(Version comparison data)
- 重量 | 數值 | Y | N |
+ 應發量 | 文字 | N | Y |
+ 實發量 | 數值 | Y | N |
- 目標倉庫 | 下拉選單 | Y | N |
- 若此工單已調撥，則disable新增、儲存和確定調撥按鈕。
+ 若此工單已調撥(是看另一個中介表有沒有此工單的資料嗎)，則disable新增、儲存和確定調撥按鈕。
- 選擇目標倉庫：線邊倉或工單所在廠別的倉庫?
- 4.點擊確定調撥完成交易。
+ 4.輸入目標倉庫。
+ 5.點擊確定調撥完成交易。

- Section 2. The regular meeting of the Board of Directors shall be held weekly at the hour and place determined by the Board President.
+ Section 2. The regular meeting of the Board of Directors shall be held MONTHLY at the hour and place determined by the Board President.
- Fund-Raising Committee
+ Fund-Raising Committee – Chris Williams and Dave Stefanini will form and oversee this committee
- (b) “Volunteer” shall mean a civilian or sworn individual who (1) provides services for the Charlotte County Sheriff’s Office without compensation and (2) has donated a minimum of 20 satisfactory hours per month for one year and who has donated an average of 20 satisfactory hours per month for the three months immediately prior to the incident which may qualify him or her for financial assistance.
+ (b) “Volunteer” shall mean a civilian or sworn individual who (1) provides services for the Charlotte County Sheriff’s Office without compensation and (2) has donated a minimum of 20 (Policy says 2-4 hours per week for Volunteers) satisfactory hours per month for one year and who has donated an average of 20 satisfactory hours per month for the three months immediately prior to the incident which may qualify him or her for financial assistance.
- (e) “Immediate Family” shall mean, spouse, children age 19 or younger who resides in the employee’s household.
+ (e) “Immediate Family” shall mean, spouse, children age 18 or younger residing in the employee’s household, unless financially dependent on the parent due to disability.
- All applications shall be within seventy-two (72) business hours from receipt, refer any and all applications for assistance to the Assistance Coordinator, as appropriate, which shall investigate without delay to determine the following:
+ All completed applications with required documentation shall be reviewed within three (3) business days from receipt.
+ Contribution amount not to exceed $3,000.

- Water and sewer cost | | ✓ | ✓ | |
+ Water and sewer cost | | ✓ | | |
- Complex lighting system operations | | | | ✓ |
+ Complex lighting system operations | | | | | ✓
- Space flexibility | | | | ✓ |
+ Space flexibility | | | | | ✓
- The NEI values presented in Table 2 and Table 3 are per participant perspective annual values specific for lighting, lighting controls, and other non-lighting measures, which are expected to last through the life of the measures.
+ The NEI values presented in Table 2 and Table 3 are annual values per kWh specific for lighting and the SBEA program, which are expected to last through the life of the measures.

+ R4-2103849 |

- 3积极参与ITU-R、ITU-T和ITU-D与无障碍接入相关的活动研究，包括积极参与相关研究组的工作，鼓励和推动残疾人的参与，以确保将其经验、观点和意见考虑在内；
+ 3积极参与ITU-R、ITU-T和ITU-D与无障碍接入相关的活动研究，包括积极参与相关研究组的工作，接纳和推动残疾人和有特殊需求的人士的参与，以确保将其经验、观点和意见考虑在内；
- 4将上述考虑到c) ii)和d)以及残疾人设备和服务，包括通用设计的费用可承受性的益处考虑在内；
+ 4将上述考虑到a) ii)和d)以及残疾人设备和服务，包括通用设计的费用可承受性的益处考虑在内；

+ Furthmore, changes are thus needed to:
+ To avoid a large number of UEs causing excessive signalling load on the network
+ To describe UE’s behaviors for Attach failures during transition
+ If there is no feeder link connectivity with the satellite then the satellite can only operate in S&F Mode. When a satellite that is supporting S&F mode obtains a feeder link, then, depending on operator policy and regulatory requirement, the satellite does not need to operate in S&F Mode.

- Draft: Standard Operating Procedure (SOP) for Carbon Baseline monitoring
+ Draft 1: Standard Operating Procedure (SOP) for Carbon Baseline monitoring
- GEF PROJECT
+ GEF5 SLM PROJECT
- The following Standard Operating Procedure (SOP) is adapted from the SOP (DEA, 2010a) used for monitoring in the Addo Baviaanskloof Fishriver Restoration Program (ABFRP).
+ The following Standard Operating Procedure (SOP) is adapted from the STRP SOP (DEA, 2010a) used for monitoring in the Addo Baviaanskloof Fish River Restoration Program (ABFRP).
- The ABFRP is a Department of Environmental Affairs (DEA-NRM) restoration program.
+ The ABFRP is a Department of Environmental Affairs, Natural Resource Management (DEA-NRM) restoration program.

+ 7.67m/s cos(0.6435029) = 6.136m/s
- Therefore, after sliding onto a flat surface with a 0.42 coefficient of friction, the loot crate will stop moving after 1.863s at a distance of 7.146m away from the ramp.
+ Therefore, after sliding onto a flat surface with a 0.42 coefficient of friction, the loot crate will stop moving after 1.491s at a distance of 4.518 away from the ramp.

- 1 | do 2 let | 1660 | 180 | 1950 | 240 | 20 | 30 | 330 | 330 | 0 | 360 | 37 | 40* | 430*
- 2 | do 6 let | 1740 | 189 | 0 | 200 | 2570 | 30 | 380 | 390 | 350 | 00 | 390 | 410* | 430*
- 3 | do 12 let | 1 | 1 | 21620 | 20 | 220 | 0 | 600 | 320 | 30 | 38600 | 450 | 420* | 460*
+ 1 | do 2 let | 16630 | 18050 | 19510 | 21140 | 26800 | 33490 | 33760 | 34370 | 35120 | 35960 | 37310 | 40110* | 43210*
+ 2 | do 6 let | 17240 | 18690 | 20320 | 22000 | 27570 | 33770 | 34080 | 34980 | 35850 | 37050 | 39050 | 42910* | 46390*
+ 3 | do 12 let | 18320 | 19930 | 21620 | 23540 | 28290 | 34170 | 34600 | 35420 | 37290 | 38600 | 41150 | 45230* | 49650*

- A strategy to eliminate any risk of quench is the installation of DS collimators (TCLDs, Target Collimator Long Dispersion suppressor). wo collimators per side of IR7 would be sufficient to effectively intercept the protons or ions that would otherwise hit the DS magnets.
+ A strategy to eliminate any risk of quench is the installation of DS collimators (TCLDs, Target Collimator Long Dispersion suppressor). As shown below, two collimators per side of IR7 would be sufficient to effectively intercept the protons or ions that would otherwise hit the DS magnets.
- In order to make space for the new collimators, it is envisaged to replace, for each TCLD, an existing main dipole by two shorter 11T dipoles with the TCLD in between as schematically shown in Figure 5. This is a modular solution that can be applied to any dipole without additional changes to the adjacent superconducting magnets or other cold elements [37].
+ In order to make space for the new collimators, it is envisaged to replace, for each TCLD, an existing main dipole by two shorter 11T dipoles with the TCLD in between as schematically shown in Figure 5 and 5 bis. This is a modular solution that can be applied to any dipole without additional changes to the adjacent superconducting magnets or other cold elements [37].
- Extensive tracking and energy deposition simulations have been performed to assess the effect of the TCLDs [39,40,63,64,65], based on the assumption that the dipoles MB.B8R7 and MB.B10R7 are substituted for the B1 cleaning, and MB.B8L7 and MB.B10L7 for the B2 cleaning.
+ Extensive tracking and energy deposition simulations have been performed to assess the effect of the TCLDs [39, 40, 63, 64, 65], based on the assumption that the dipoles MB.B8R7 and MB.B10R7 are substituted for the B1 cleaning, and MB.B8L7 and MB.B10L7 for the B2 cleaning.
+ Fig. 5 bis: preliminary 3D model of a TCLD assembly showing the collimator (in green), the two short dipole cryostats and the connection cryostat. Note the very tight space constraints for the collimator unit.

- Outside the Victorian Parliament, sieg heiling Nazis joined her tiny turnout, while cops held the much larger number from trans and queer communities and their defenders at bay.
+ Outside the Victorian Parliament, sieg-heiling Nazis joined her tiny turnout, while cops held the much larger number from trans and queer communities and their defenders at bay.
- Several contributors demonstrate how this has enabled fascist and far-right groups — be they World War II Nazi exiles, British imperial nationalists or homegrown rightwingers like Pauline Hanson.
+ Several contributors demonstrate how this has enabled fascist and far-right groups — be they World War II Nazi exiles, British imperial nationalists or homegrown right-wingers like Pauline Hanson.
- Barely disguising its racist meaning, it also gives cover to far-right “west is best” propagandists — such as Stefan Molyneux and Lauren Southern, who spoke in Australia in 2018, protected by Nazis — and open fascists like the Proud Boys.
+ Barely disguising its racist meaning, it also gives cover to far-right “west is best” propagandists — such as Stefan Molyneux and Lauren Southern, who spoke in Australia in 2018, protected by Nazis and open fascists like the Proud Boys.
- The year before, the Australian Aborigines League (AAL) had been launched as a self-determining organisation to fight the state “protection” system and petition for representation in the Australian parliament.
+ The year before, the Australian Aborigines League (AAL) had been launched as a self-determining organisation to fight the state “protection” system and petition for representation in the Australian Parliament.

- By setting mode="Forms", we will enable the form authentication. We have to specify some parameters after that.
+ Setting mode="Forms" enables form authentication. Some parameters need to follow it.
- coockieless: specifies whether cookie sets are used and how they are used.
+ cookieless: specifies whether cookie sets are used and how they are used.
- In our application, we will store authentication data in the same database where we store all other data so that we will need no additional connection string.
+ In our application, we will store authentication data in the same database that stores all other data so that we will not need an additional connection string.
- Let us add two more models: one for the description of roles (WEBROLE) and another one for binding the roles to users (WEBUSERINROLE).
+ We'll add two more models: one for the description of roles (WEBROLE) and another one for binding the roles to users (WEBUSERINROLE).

* TASK TO CARRY OUT: Every line above that has the string "envisaged" needs to be copied.

* EXERCISE RESPONSE:
- In order to make space for the new collimators, it is envisaged to replace, for each TCLD, an existing main dipole by two shorter 11T dipoles with the TCLD in between as schematically shown in Figure 5. This is a modular solution that can be applied to any dipole without additional changes to the adjacent superconducting magnets or other cold elements [37].
+ In order to make space for the new collimators, it is envisaged to replace, for each TCLD, an existing main dipole by two shorter 11T dipoles with the TCLD in between as schematically shown in Figure 5 and 5 bis. This is a modular solution that can be applied to any dipole without additional changes to the adjacent superconducting magnets or other cold elements [37].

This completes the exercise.